Given records START

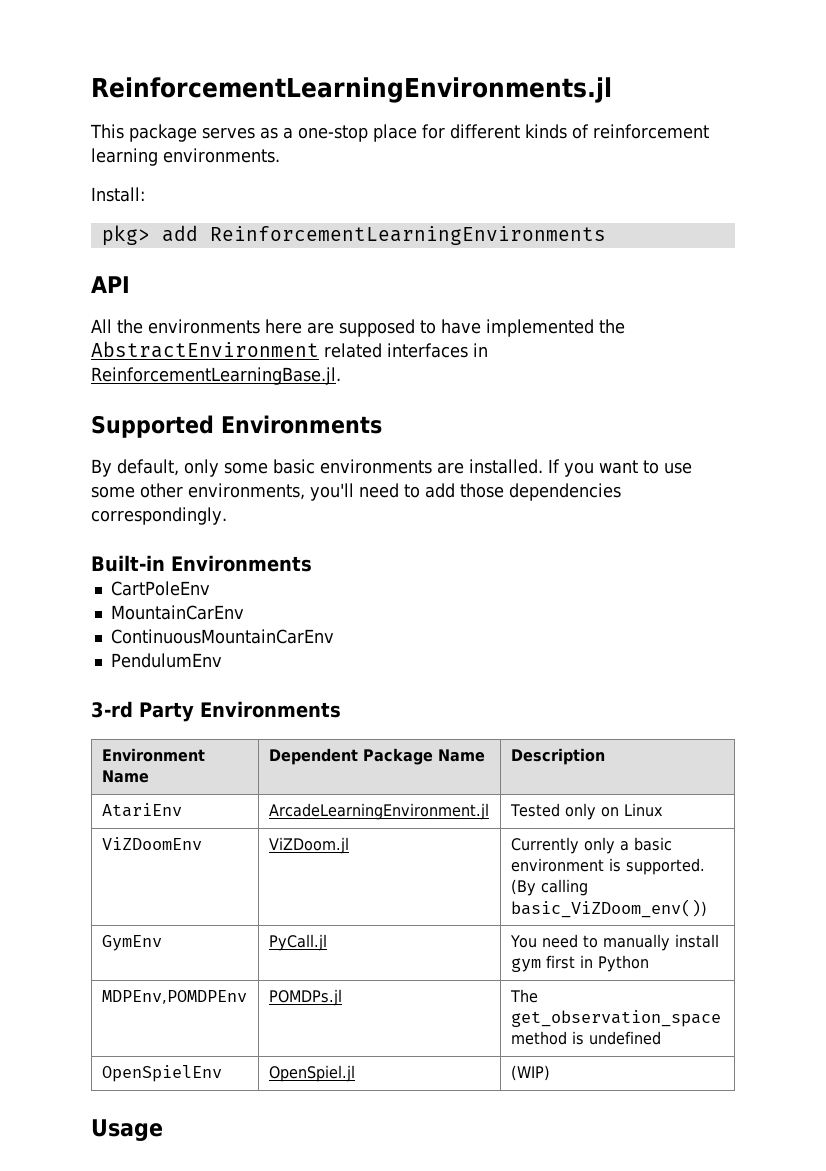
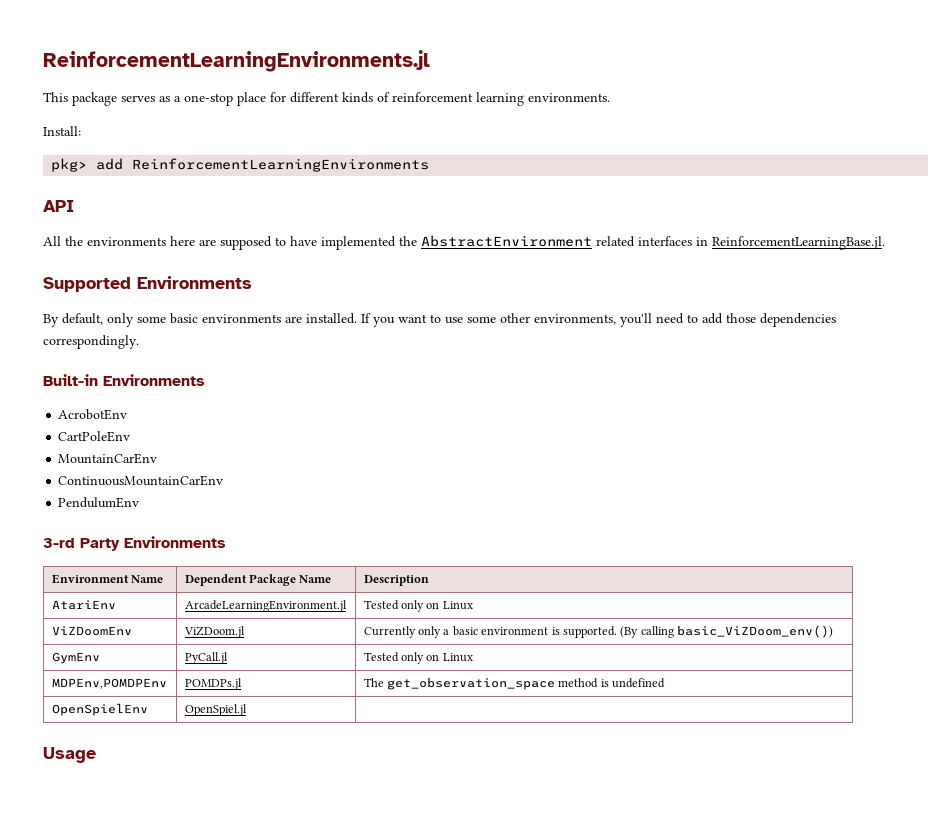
(312, 563) none -> [58,409,128,420] // AcrobotEnv
[509,934,720,951] [510,955,649,972] You need to manually install gym first in Python -> [363,652,473,664] Tested only on Linux
[510,1065,550,1081] (WIP) -> (247, 710) none

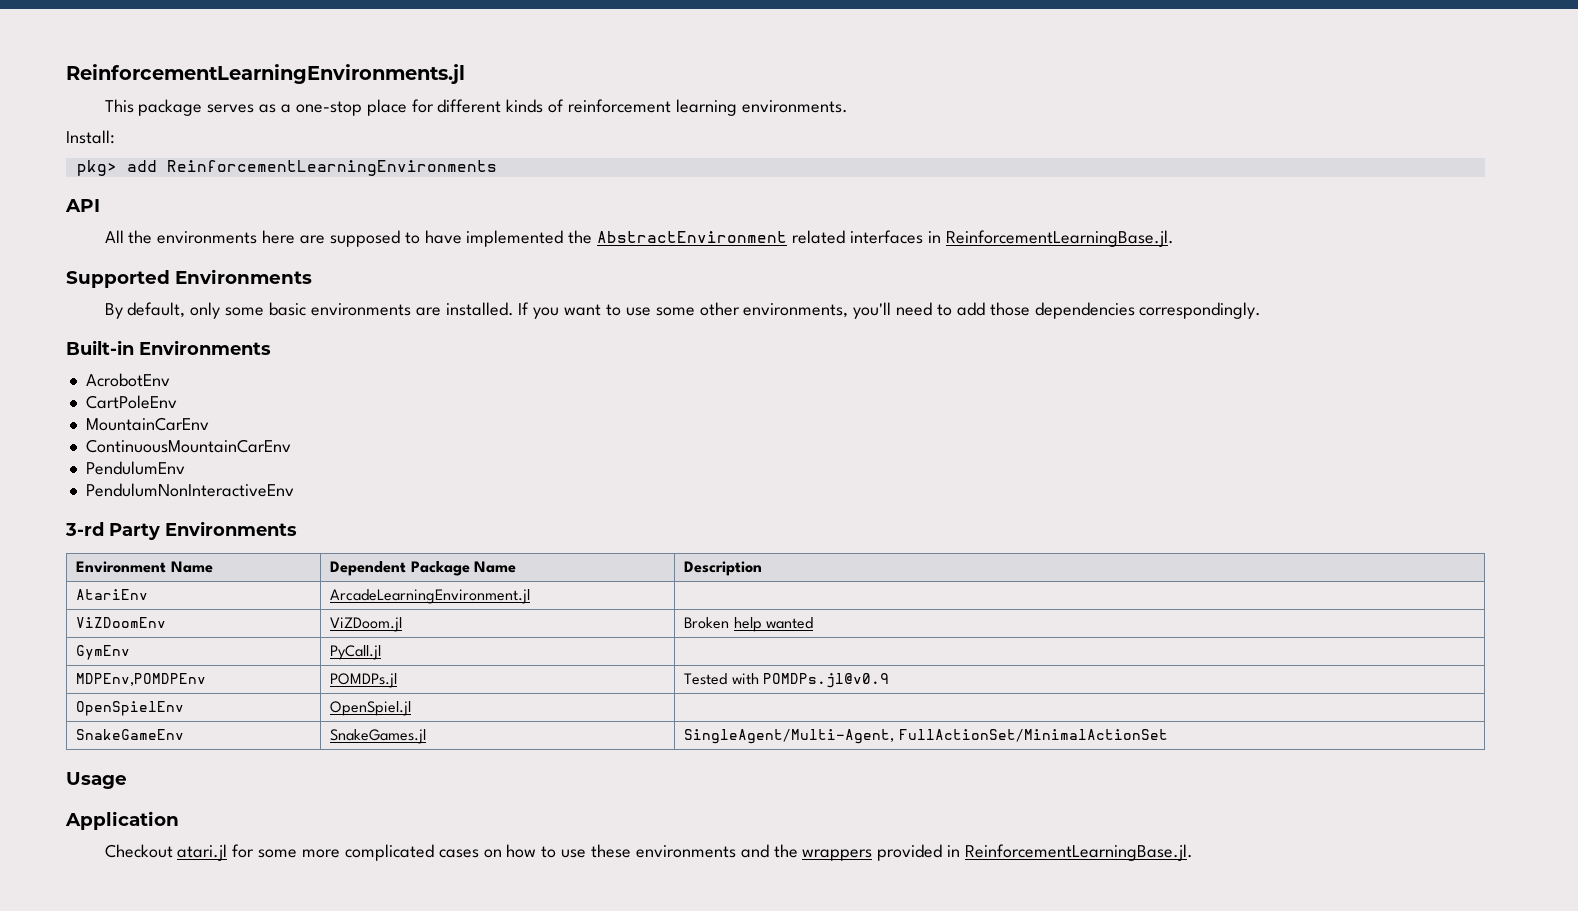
(140, 502) none -> [85,483,294,497] // PendulumNonInteractiveEnv
[363,600,473,612] [51,626,132,636] [183,626,245,638] [363,625,834,638] [51,652,100,664] [184,652,228,664] [363,652,473,664] [51,678,167,689] [184,678,242,690] [363,677,666,690] [51,703,148,716] [184,704,247,716] [43,747,96,763] Tested only on Linux // ViZDoomEnv | ViZDoom.jl | Currently only a basic environment is supported. (By calling basic_ViZDoom_env()) // GymEnv | PyCall.jl | Tested only on Linux // MDPEnv,POMDPEnv | POMDPs.jl | The get_observation_space method is undefined // OpenSpielEnv | OpenSpiel.jl | // Usage -> [76,617,167,628] [330,617,403,632] [684,617,813,632] [76,645,131,660] [330,645,382,660] [76,673,207,686] [330,673,398,688] [684,673,889,688] [76,701,185,716] [330,701,412,716] [76,729,185,740] [330,729,427,744] [684,729,1168,744] [66,772,127,789] [65,811,179,830] [104,844,1193,861] // ViZDoomEnv | ViZDoom.jl | Broken help wanted // GymEnv | PyCall.jl | // MDPEnv,POMDPEnv | POMDPs.jl | Tested with POMDPs.jl@v0.9 // OpenSpielEnv | OpenSpiel.jl | // SnakeGameEnv | SnakeGames.jl | SingleAgent/Multi-Agent, FullActionSet/MinimalActionSet // Usage // Application // Checkout atari.jl for some more complicated cases on how to use these environments and the wrappers provided in ReinforcementLearningBase.jl.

Given records END

Your task: Transcribe each line above verbatim, with the pictures left out.

Exercise result:
(312, 563) none -> [58,409,128,420] // AcrobotEnv
[509,934,720,951] [510,955,649,972] You need to manually install gym first in Python -> [363,652,473,664] Tested only on Linux
[510,1065,550,1081] (WIP) -> (247, 710) none

(140, 502) none -> [85,483,294,497] // PendulumNonInteractiveEnv
[363,600,473,612] [51,626,132,636] [183,626,245,638] [363,625,834,638] [51,652,100,664] [184,652,228,664] [363,652,473,664] [51,678,167,689] [184,678,242,690] [363,677,666,690] [51,703,148,716] [184,704,247,716] [43,747,96,763] Tested only on Linux // ViZDoomEnv | ViZDoom.jl | Currently only a basic environment is supported. (By calling basic_ViZDoom_env()) // GymEnv | PyCall.jl | Tested only on Linux // MDPEnv,POMDPEnv | POMDPs.jl | The get_observation_space method is undefined // OpenSpielEnv | OpenSpiel.jl | // Usage -> [76,617,167,628] [330,617,403,632] [684,617,813,632] [76,645,131,660] [330,645,382,660] [76,673,207,686] [330,673,398,688] [684,673,889,688] [76,701,185,716] [330,701,412,716] [76,729,185,740] [330,729,427,744] [684,729,1168,744] [66,772,127,789] [65,811,179,830] [104,844,1193,861] // ViZDoomEnv | ViZDoom.jl | Broken help wanted // GymEnv | PyCall.jl | // MDPEnv,POMDPEnv | POMDPs.jl | Tested with POMDPs.jl@v0.9 // OpenSpielEnv | OpenSpiel.jl | // SnakeGameEnv | SnakeGames.jl | SingleAgent/Multi-Agent, FullActionSet/MinimalActionSet // Usage // Application // Checkout atari.jl for some more complicated cases on how to use these environments and the wrappers provided in ReinforcementLearningBase.jl.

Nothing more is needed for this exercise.